I’m thankful that both of us are digitally literate and had enough resources for the boys to be able to use. But this hasn’t been the case for many households where digital and educational inequality have been very real issues. In our case, through the summer term, neither of our children received any interactive teaching. And they enjoyed just a bare minimum of interaction with their teachers. We went months with little more than a skittering of feedback on pieces of work that took hours to complete. Between us, like many parents, we supported and taught them day after day, whilst also juggling work demands and personal commitments. Massively challenging for us all, children and parents alike. And how those with no digital literacy were expected to manage is beyond me.

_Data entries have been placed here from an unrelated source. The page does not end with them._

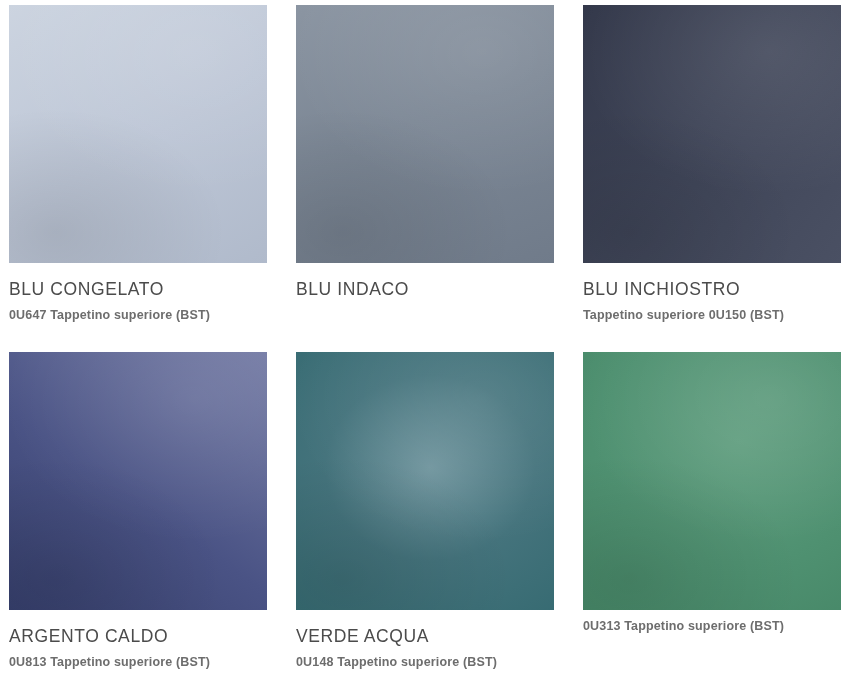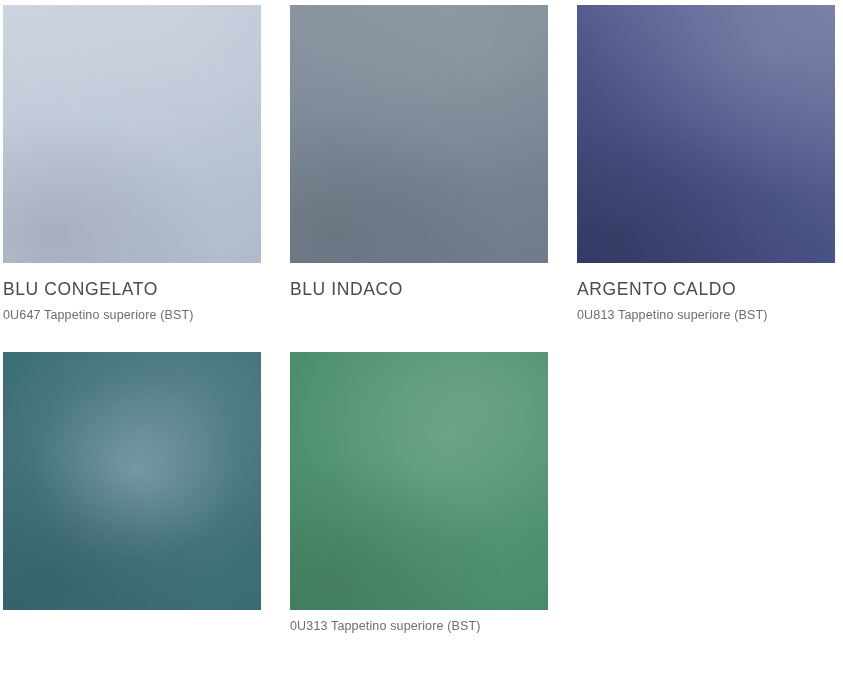--- a/index.html
+++ b/index.html
@@ -14,21 +14,21 @@
     font-family: "Liberation Sans", sans-serif;
     -webkit-font-smoothing: antialiased;
   }
 
   .swatch-grid {
     display: grid;
     grid-template-columns: 258px 258px 258px;
     grid-template-rows: auto auto;
     column-gap: 29px;
     row-gap: 29px;
-    padding: 5px 0 0 3px;
+    padding: 5px 0 0 9px;
     box-sizing: border-box;
   }
 
   .swatch-card {
     width: 258px;
   }
 
   .swatch-chip {
     width: 258px;
     height: 258px;
@@ -57,49 +57,56 @@
     font-weight: 400;
     white-space: nowrap;
   }
 
   .swatch-code {
     margin: 9px 0 0 0;
     font-size: 12.5px;
     line-height: 15px;
     letter-spacing: 0.15px;
     color: #6d6d6d;
-    font-weight: 400;
+    font-weight: 700;
     white-space: nowrap;
   }
 </style>
 </head>
 <body>
 
 <div class="swatch-grid">
 
   <div class="swatch-card">
     <div class="swatch-chip" style="background: linear-gradient(150deg, rgb(204, 212, 224) 0%, rgb(189, 198, 214) 52%, rgb(176, 186, 203) 100%);"></div>
     <div class="swatch-name">BLU CONGELATO</div>
     <div class="swatch-code">0U647 Tappetino superiore (BST)</div>
   </div>
 
   <div class="swatch-card">
     <div class="swatch-chip" style="background: linear-gradient(160deg, rgb(139, 149, 162) 0%, rgb(124, 135, 149) 45%, rgb(112, 123, 138) 100%);"></div>
     <div class="swatch-name">BLU INDACO</div>
   </div>
 
+  <div class="swatch-card">
+    <div class="swatch-chip" style="background: linear-gradient(125deg, rgb(51, 56, 74) 0%, rgb(62, 68, 87) 45%, rgb(74, 80, 99) 100%);"></div>
+    <div class="swatch-name">BLU INCHIOSTRO</div>
+    <div class="swatch-code">Tappetino superiore 0U150 (BST)</div>
+  </div>
 
   <div class="swatch-card">
     <div class="swatch-chip" style="background: linear-gradient(35deg, rgb(54, 63, 108) 0%, rgb(74, 83, 133) 45%, rgb(115, 122, 164) 100%);"></div>
     <div class="swatch-name">ARGENTO CALDO</div>
     <div class="swatch-code">0U813 Tappetino superiore (BST)</div>
   </div>
 
   <div class="swatch-card">
     <div class="swatch-chip" style="background: radial-gradient(85% 75% at 52% 45%, rgb(111, 148, 157) 0%, rgb(68, 115, 124) 48%, rgb(53, 106, 113) 100%);"></div>
+    <div class="swatch-name">VERDE ACQUA</div>
+    <div class="swatch-code">0U148 Tappetino superiore (BST)</div>
   </div>
 
   <div class="swatch-card">
     <div class="swatch-chip" style="background: radial-gradient(95% 85% at 60% 35%, rgb(95, 157, 126) 0%, rgb(79, 145, 113) 55%, rgb(70, 135, 103) 100%);"></div>
     <div class="swatch-code">0U313 Tappetino superiore (BST)</div>
   </div>
 
 </div>
 
 </body></html>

Students in North Wales lost six months of education and support earlier this year. It won’t be retrieved whatever government rhetoric may say. I hope that schools and authorities took time over their very long summer break to plan for both face-to-face and digital strategies for all eventualities in this school year. Next week will be a test. After all, medical experts have been predicting second and third waves for months so there is no excuse. Children deserve the best educational experience possible – it’s absolutely the key to their future. And to able to spend time with their friends. And parents need to be able to work and earn.
The isolation created by lockdown and impact on everyone’s mental health has been so hard. Particularly for children and young people who are such social creatures. And all of us, irrespective of age, need some social interaction and friendship. Lockdown provided a chance to get on with jobs at home that had been put off for years and to slow down for a while. It also offered a chance to reflect on what is important. But without the ebb and flow of social interaction, the longer social distancing goes on, the more challenging it becomes for all of us.
Solid friendships have flourished and it has been great to have been able to help people out where needed but I do worry about how our society may react to further lockdown measures. More are now coming into place over the winter when the days are short and the nights long and it so much harder to get out and about than in the summer.
Contrary to government messaging, I don’t think that the challenges presented by Covid-19 have created greater social cohesion. Cumulatively, as the pandemic goes on, sustained lockdown and social distancing measures result in insularity, intolerance and less trust as people tackle it in different ways.
Time of change
On a simple level, we are safe, well, housed, fed and watered. I still have work. And we live in a beautiful place where we can be on a beach or up a mountain so easily. We have much to be thankful for.
Perhaps so far, the hardest aspects have been:
- the intensity of living together 24×7
- worries about job stability
- the stresses of filling in for teachers when we’re not educationalists;
- not being able to spend quality time with close family and friends – screens and phones can only go so far
- And, perhaps most importantly, the continuing lack of certainty
First world problems? But they are all are going to feature in the “new normal” for the foreseeable future. This is a time of change for everyone, businesses and individuals alike.